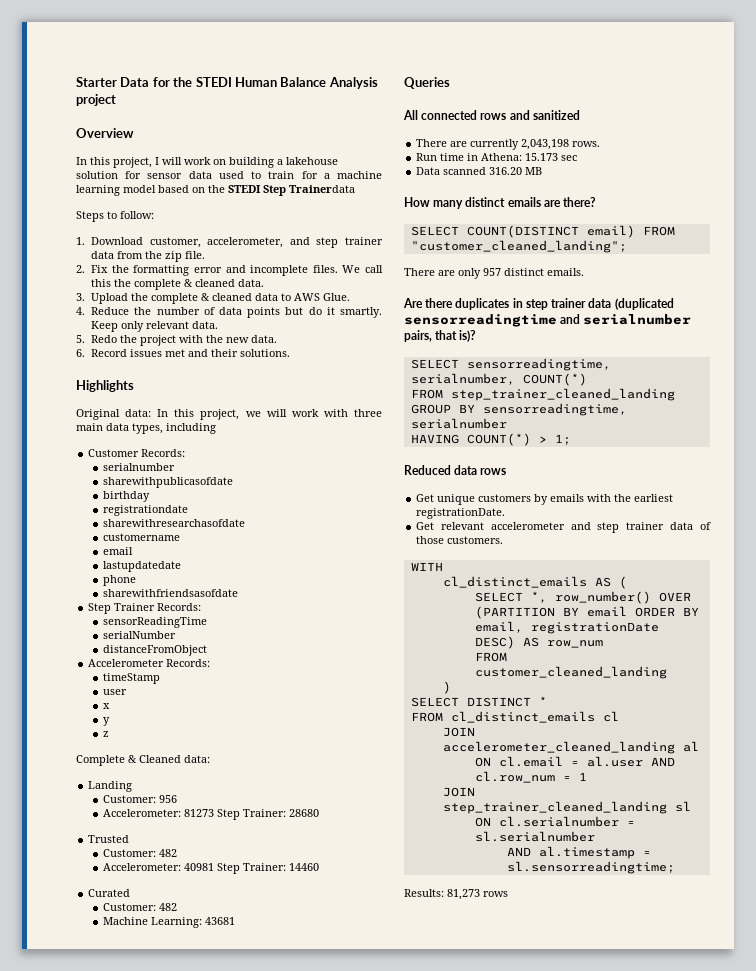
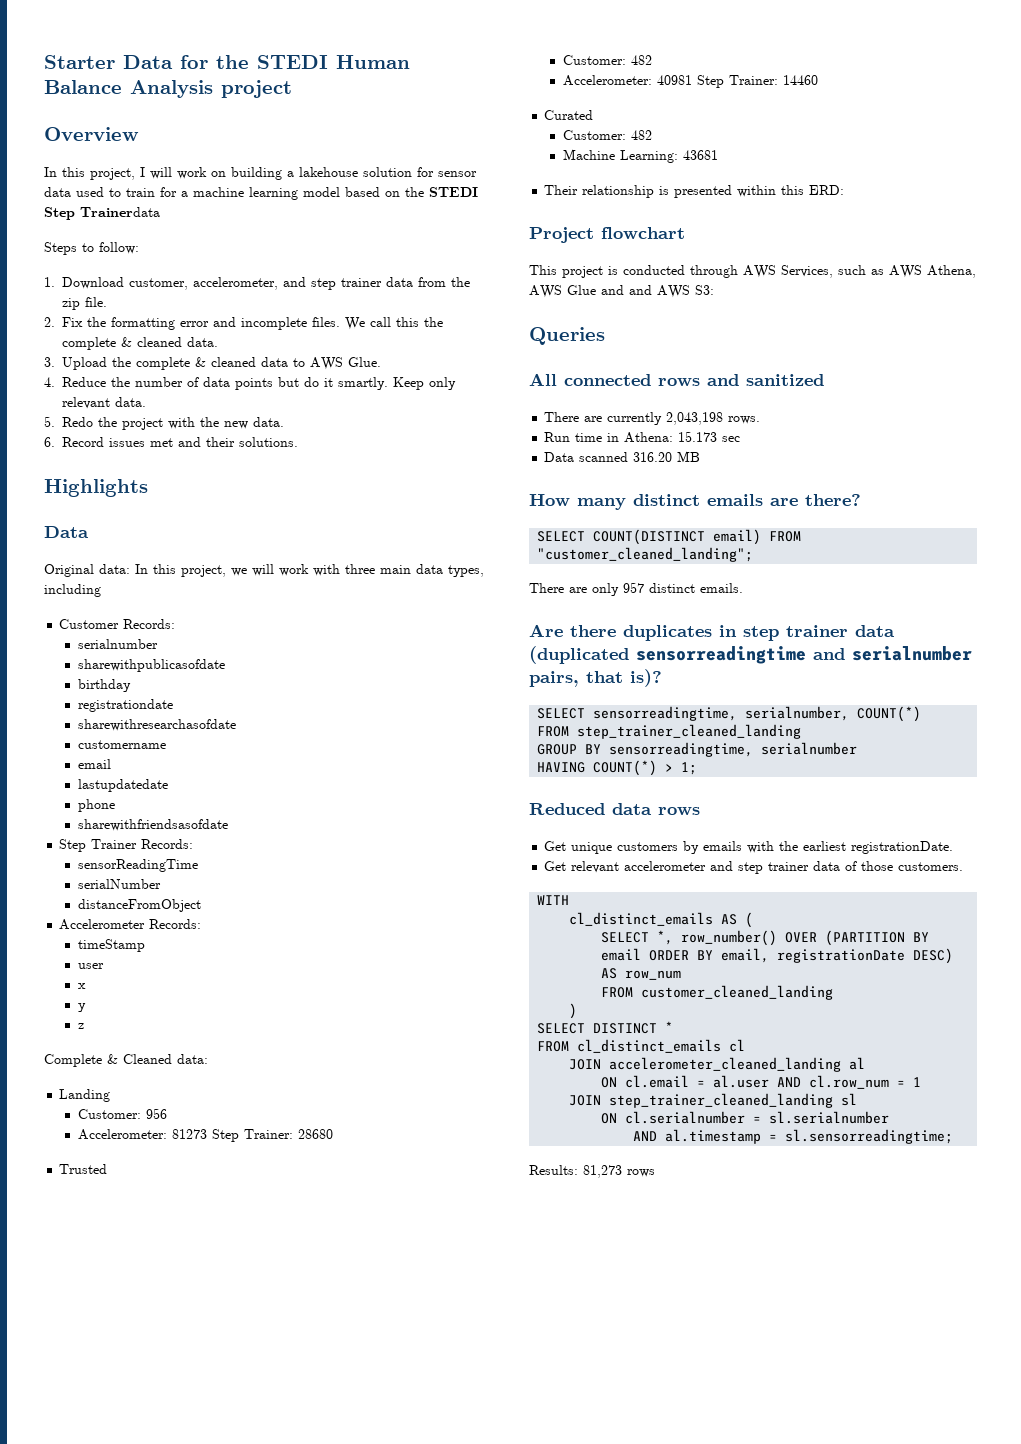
  Highlights
+ Data
+ Their relationship is presented within this ERD:
+ Project flowchart
+ This project is conducted through AWS Services, such as AWS Athena, AWS Glue and and AWS S3:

□ □ □ □ □

### What to produce
Where a picture appears, skip it and copy the rest of the data word for word.

### Written answer
  Highlights
+ Data
+ Their relationship is presented within this ERD:
+ Project flowchart
+ This project is conducted through AWS Services, such as AWS Athena, AWS Glue and and AWS S3:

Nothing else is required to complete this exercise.